Il Cybercrime potrebbe costare alle aziende 5.200 miliardi di dollari nel corso dei prossimi cinque anni

ilbroker

Secondo un nuovo studio di Accenture, solo il 30% delle società ha davvero fiducia nella sicurezza di Internet

A livello mondiale si stima che possano essere 5.200 miliardi di dollari i costi addizionali e i mancati ricavi delle aziende nel corso dei prossimi cinque anni dovuti ai cyber-attacchi, poiché la dipendenza da modelli di business abilitati da Internet è attualmente di gran lunga superiore all’abilità di introdurre misure di sicurezza adeguate in grado di proteggere asset strategici. È quanto emerge da un nuovo studio condotto da Accenture.

Basato su un’indagine che ha coinvolto oltre 1.700 CEO e top manager di aziende in diversi paesi, il report intitolato Securing the Digital Economy: Reinventing the Internet for Trust esplora la complessità delle sfide legate a Internet che le aziende si trovano ad affrontare e delinea le azioni inderogabili per il ruolo in continua evoluzione dei CEO in ambito di tecnologia, business architecture e governance.

Secondo tale studio, il cybercrime con un’ampia gamma di attività fraudolente e dannose, pone sfide significative in quanto può compromettere le attività aziendali, la crescita e l’innovazione del business, nonché l’introduzione di nuovi prodotti e servizi, con un costo per le aziende di migliaia di miliardi di dollari. Il settore high-tech, con oltre 753 miliardi di dollari di costi emergenti, corre i rischi maggiori, seguito da life science e automotive, la cui esposizione ammonta rispettivamente a 642 e 505 miliardi di dollari.

“Il livello di sicurezza di Internet è inferiore rispetto al livello di sofisticazione raggiunto dalla criminalità informatica e questo sta portando ad un’erosione della fiducia nell’economia digitale” ha dichiarato Paolo Dal Cin, Security Lead di Accenture Italia. “Il rafforzamento della sicurezza su Internet richiede una leadership incisiva – e a volte non convenzionale – da parte dei CEO, non solo dei CISO[1]. Un primo passo da compiere per le aziende che vogliono diventare cyber-resilienti è quello di portare le competenze dei CISO nel consiglio di amministrazione, garantendo così che la sicurezza sia integrata sin dalla fase iniziale di qualunque iniziativa e tutti dirigenti aziendali si assumano la responsabilità della sicurezza e della riservatezza dei dati.”

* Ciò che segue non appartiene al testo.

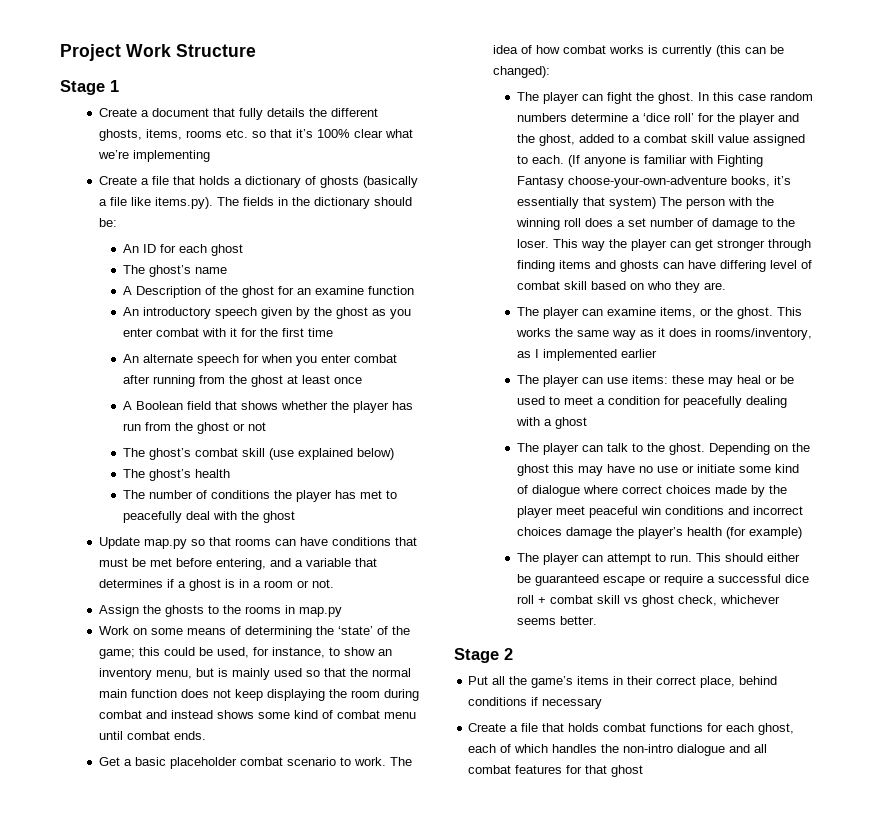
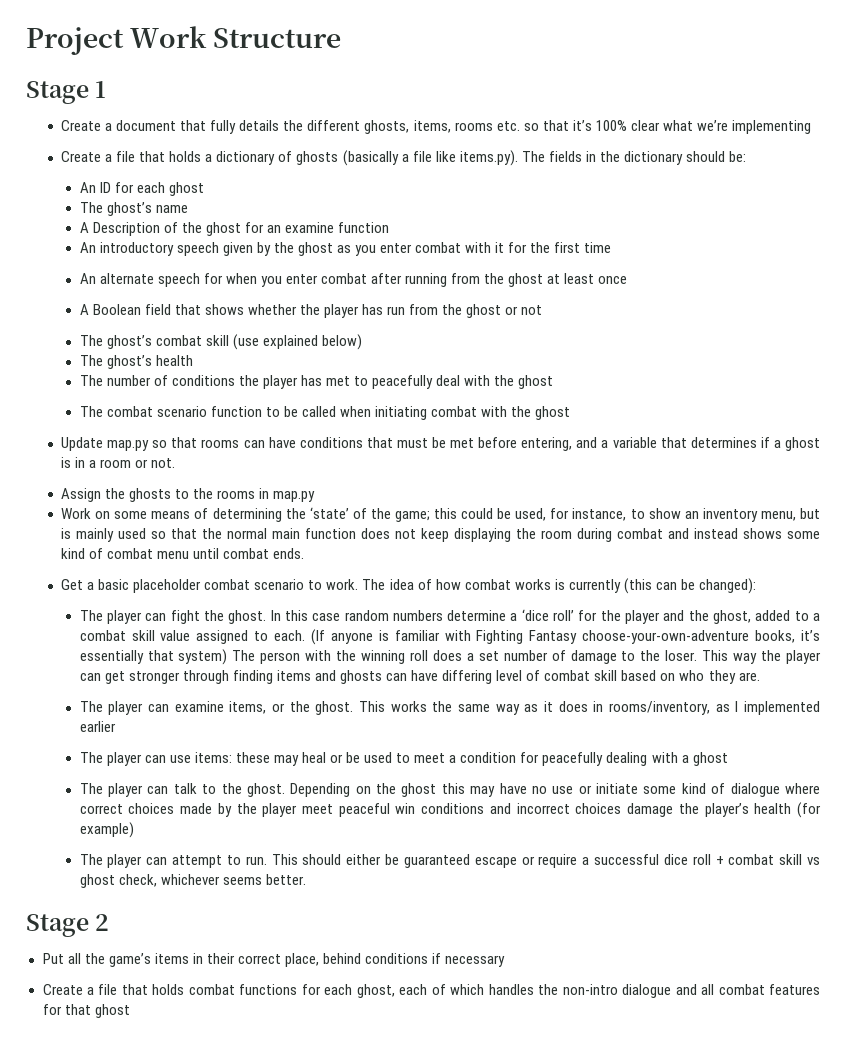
+ The combat scenario function to be called when initiating combat with the ghost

Alcune delle principali considerazioni che emergono dall’indagine: quattro intervistati su cinque (79%) ritengono che il progresso dell’economia digitale sarà seriamente compromesso se non ci sarà un sostanziale miglioramento della sicurezza su Internet, mentre oltre la metà (59%) ritiene che Internet sia sempre più instabile sotto il profilo della cyber-sicurezza e non sa come reagire.

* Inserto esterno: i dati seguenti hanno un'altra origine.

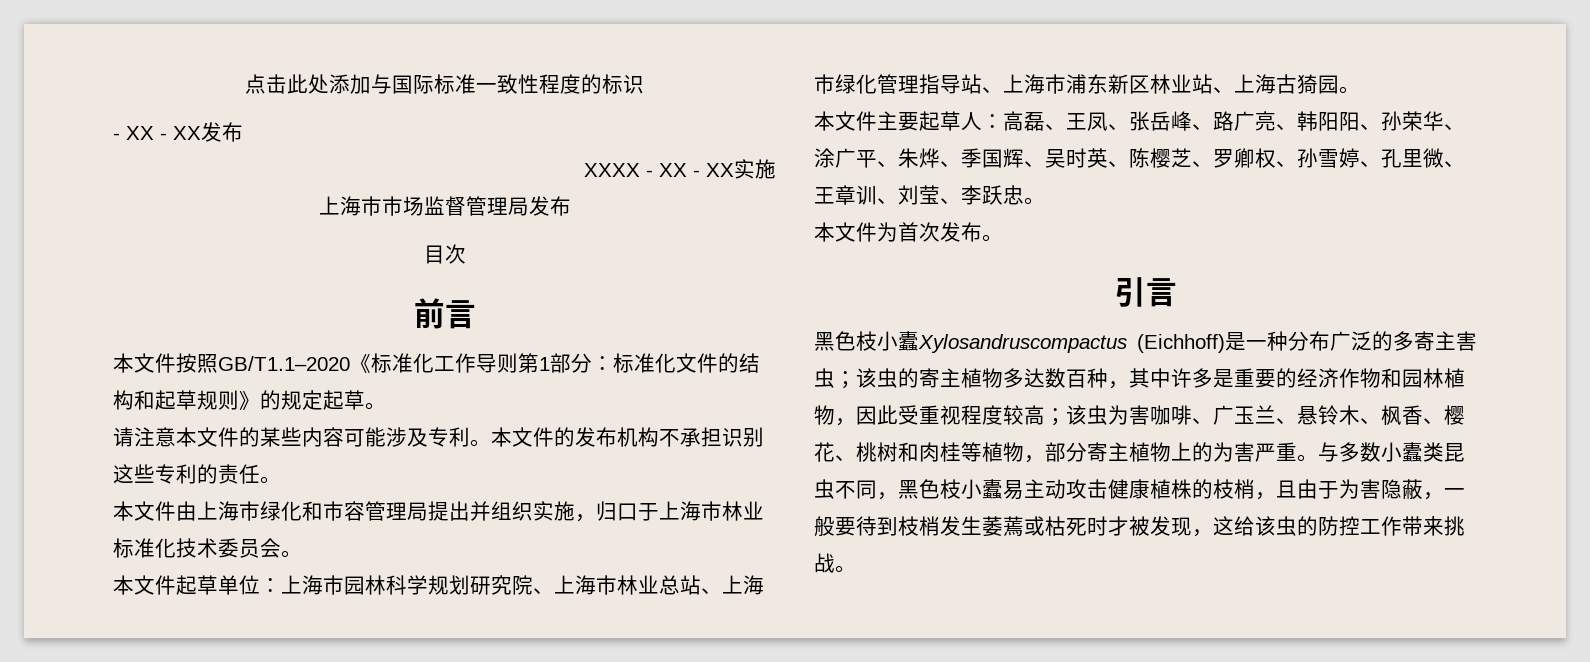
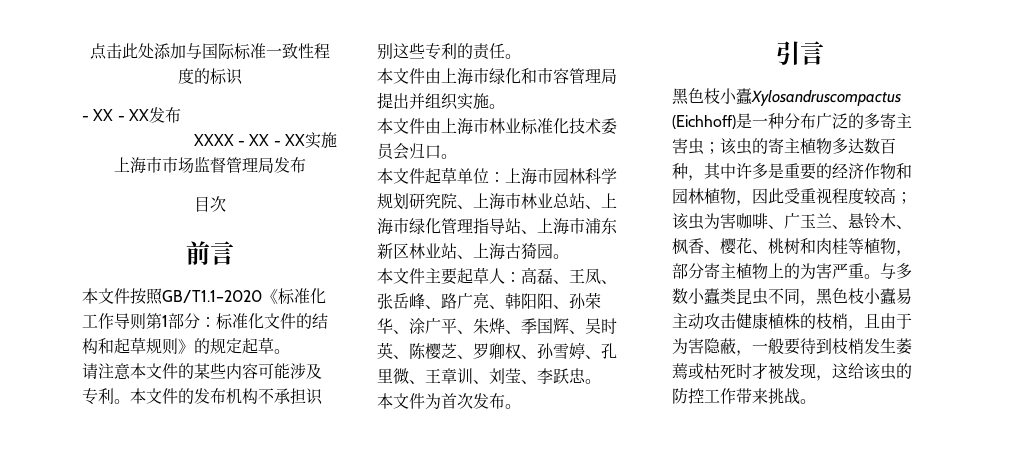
- 本文件由上海市绿化和市容管理局提出并组织实施，归口于上海市林业标准化技术委员会。
+ 本文件由上海市绿化和市容管理局提出并组织实施。
+ 本文件由上海市林业标准化技术委员会归口。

Al contempo, tre quarti degli intervistati (75%) ritengono che sia necessario uno sforzo congiunto per far fronte alle sfide in materia di cyber security, in quanto nessuna organizzazione è in grado di risolvere il problema da sola. Più della metà dei dirigenti (56%) si definisce sempre più preoccupata della sicurezza su Internet e vedrebbe con favore l’entrata in vigore di norme di business più rigorose introdotte da istituzioni o autorità governative.

“La rete Internet non è stata pensata e costruita considerando il livello di complessità e di connettività attuali. Ecco perché può bastare una singola vulnerabilità, all’interno o all’esterno delle mura aziendali, per subire un cyber-attacco dagli effetti devastanti”, ha dichiarato Dal Cin. “Nessuna organizzazione può affrontare da sola le sfide poste dalle minacce cyber; è un obiettivo globale che richiede una risposta globale e per il quale la collaborazione è la chiave. Per dare forma a un futuro che cresca su un’economia digitale forte e che funzioni in un clima di fiducia, il top management deve guardare oltre i confini della propria organizzazione, collaborare con un ecosistema di partner e proteggere la loro catena del valore nella sua interezza, considerando fornitori, clienti e ogni altra terza parte”.

La rapida ascesa delle nuove tecnologie sta creando nuove sfide, come testimoniato da quattro intervistati su cinque (79%), che ammettono di adottare tecnologie emergenti più rapidamente rispetto alla velocità con cui affrontano i relativi problemi di cyber security. Inoltre, i tre quarti di essi (76%) evidenziano che gli aspetti di sicurezza informatica sono sfuggiti al controllo a causa di nuove tecnologie come l’Internet of Things (IoT) e l’Industrial Internet of Things (IIoT). La maggioranza (80%) ha inoltre dichiarato che è sempre più difficile proteggere la propria organizzazione dalle vulnerabilità delle parti terze, il che non sorprende, data la complessità e la vastità attuale degli ecosistemi su Internet.

Un altro tema di interesse per molti dirigenti è la protezione dei dati dei clienti. Sulla scia dei timori legati alla sicurezza, il 76% degli intervistati ritiene che i consumatori non possano confidare nella sicurezza della propria identità digitale dal momento in cui molti dei loro dati personali sono già disponibili senza nessuna restrizione.

Azioni da intraprendere

Lo studio suggerisce ai CEO e agli altri dirigenti di alto livello tre azioni da intraprendere per migliorare la sicurezza digitale del loro business:

1. Governance: unire le forze con altre aziende partner e attivare una gestione a livello globale – Incrementare gli sforzi per collaborare con dirigenti di altre aziende, responsabili di governo e autorità di regolamentazione per definire come prevenire al meglio nuovi cyber-attacchi.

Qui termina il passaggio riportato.